When questioned about this contention, then current FCC chairman Michael Powell announced the FCC position that a broadcast of this documentary would not be a violation of the equal time provision. However, former FCC chairman, Reed Hundt, contended that Powell was offering "tacit and plain encouragement of the use of the Sinclair airwaves to pursue a smear campaign."

A spokesperson for Sinclair said that the airing would be followed by a panel discussion, which Kerry would be asked to join. The Kerry campaign declined the invitation. Sinclair did not accept an offer from Michael Moore for free a broadcast of his documentary Fahrenheit 9/11.

Sinclair's then Washington bureau chief, Jon Lieberman, publicly condemned the expected broadcast in an interview in The Baltimore Sun:

It's biased political propaganda, with clear intentions to sway this election. For me, it's not about right or left—it's about what's right or wrong in news coverage this close to an election.

Shortly after making this statement to the newspaper, Lieberman was fired. Sinclair Vice President Mark Hyman said, "Everyone is entitled to their personal opinion, including Jon Leiberman. We are disappointed that Jon's political views caused him to speak to the press about company business." Lieberman said of the company that made the film, "It's propaganda. It's meant to sway the election — we've been told that by people inside the company." According to Rolling Stone reporters, many Sinclair employees said privately that they agreed with Leiberman: "I was glad that someone finally had the guts to say something. Everyone who works there feels the same way and says it in private, but it doesn't leave the building."

== Reception ==
Mark Nevins, a spokesman for the Kerry presidential campaign, stated: "This group is the poor, distant cousin of the Swift Boat Veterans for Bush. It's comprised [sic] people with questionable backgrounds whose sole mission in life is to smear John Kerry." (Nevins was making a derisive reference to Swift Boat Veterans for Truth, an anti-Kerry organization.)

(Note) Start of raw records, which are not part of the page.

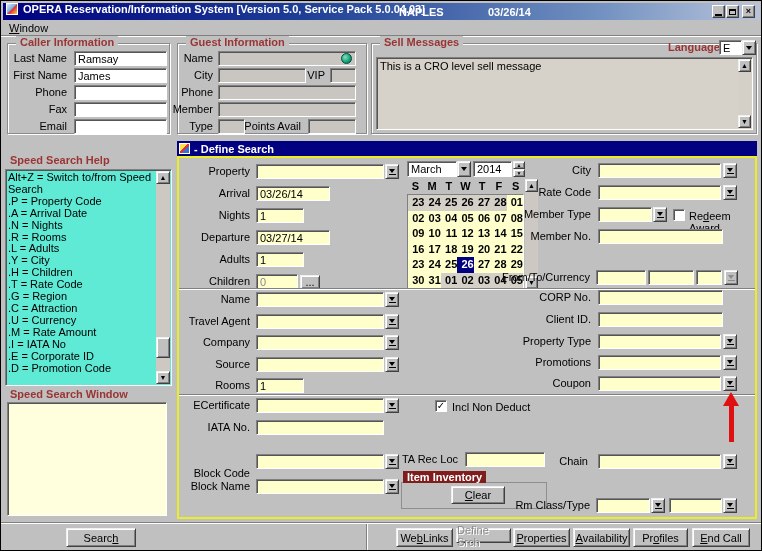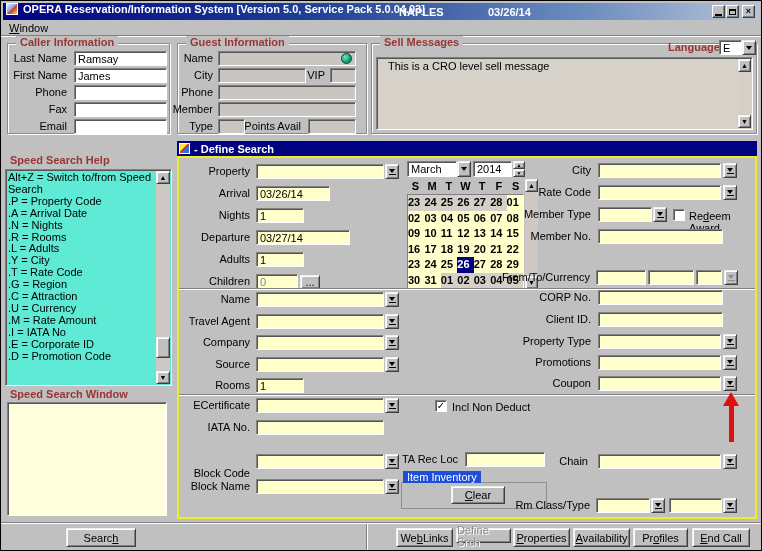--- a/index.html
+++ b/index.html
@@ -137,7 +137,7 @@
         <span class="tri"></span>
       </div>
     <div class="sunken abs" style="left:4px;top:13px;width:377px;height:73px;background:#d6d2ca">
-      <div style="padding:2px 16px 0 11px">This is a CRO level sell message</div>
+      <div style="padding:2px 16px 0 3px">This is a CRO level sell message</div>
       <div class="abs" style="right:1px;top:1px;width:13px;height:69px;background:#d4d0c8">
         <div class="btn sbtn abs" style="left:0;top:0;width:13px;height:13px">▲</div>
         <div class="btn sbtn abs" style="left:0;bottom:0;width:13px;height:13px">▼</div>

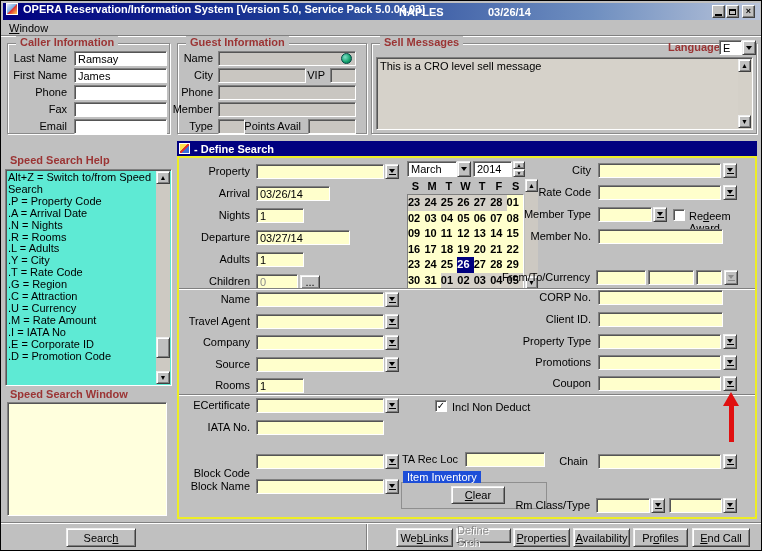--- a/index.html
+++ b/index.html
@@ -54,7 +54,7 @@
   .cal-h{display:grid;grid-template-columns:repeat(7,1fr);width:117px;font-weight:bold}
   .cal-h span{text-align:center;line-height:14px}
   .cal-grid{display:grid;grid-template-columns:repeat(7,1fr);grid-auto-rows:15.5px;width:117px;background:#ffffcc}
-  .cal-d{text-align:left;line-height:15.5px;font-weight:bold;background:#ffffcc;cursor:pointer}
+  .cal-d{text-align:right;line-height:15.5px;font-weight:bold;background:#ffffcc;cursor:pointer}
   .cal-d.out{background:#d4d0c8}
   .cal-d.sel{background:#000080;color:#fff}
   

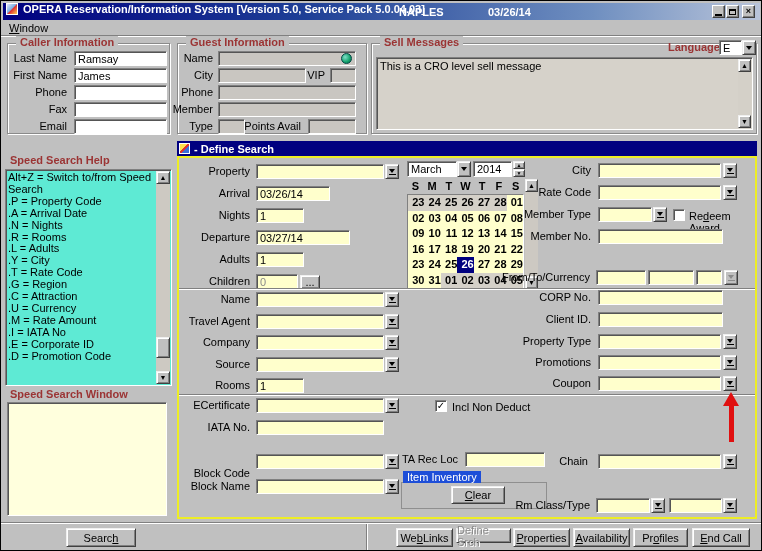--- a/index.html
+++ b/index.html
@@ -195,7 +195,7 @@
       <div class="fld sunken abs" style="left:77px;top:50px;width:48px;height:15px">1</div>
 
       <span class="lbl" style="left:0;top:72px;width:74px">Departure</span>
-      <div class="fld sunken abs" style="left:77px;top:72px;width:94px;height:15px">03/27/14</div>
+      <div class="fld sunken abs" style="left:77px;top:72px;width:74px;height:15px">03/27/14</div>
 
       <span class="lbl" style="left:0;top:94px;width:74px">Adults</span>
       <div class="fld sunken abs" style="left:77px;top:94px;width:48px;height:15px">1</div>

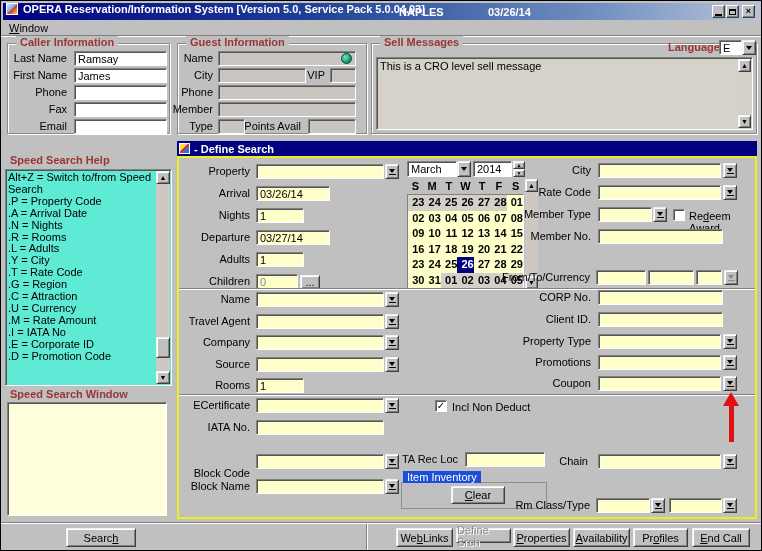--- a/index.html
+++ b/index.html
@@ -155,6 +155,7 @@
         <div class="help-line">.R = Rooms</div>
         <div class="help-line">.L = Adults</div>
         <div class="help-line">.Y = City</div>
+        <div class="help-line">.H = Children</div>
         <div class="help-line">.T = Rate Code</div>
         <div class="help-line">.G = Region</div>
         <div class="help-line">.C = Attraction</div>

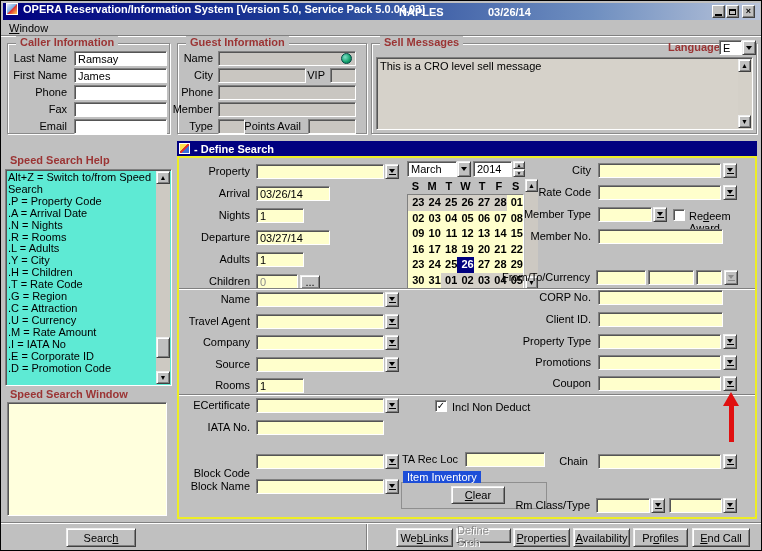--- a/index.html
+++ b/index.html
@@ -62,7 +62,7 @@
   
   .red-arrow .head{width:0;height:0;border-left:8px solid transparent;border-right:8px solid transparent;border-bottom:14px solid #e01010;margin:0 auto}
   .red-arrow .shaft{width:5px;height:36px;background:#e01010;margin:0 auto}
-  .badge{background:#1d4ed8;color:#fff;font-weight:normal;padding:0 4px;line-height:12px;white-space:nowrap}
+  .badge{background:#7f1d1d;color:#fff;font-weight:bold;padding:0 4px;line-height:12px;white-space:nowrap}
   .dstitle{background:#000080;color:#fff;font-weight:bold;height:15px;display:flex;align-items:center;padding-left:2px}
   .dsicon{width:11px;height:11px;margin-right:4px;border:1px solid #fff;
     background:linear-gradient(135deg,#ffe14d 0%,#ffe14d 40%,#d33 40%,#d33 60%,#3a6fd8 60%)}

According to conservative commentator Deroy Murdock, "It presents POWs who argue that John Kerry's fallacious spring 1971 claims that U.S. atrocities occurred "on a day-to-day basis with the full awareness of officers at all levels of command" amplified their agony under America's North Vietnamese enemies."

Reacting to reports that Sinclair was to air Stolen Honor shortly before the election, members of the United States Congress asked the FCC to consider the legality of the planned broadcast. The Democratic National Committee filed a complaint with the Federal Election Commission. As this controversy made the news, with a number of Sinclair advertisers pulling their ads and Sinclair stock dropping 17% in eleven days, Sinclair announced that it had never intended to air Stolen Honor in an hour slot in the first place, indicating that it might instead show clips of the video in a discussion panel format. Ultimately, Sinclair broadcast 4 minutes of excerpts from the film.

In October 2005, Sherwood sued John Kerry and Kerry's Pennsylvania campaign manager, Anthony T. Podesta. The suit alleged that the defendants defamed Sherwood by stating in a "widely circulated e-mail" that Sherwood [is] "a disgraced former journalist" who "crawled out of the gutter". It also alleged "conspiracy and interference with contractual relations". Podesta responded that Sherwood "had his 15-minute Andy Warhol moment last year. Maybe he wants another." On August 3, 2006, Sherwood's lawsuit was dismissed by a federal judge.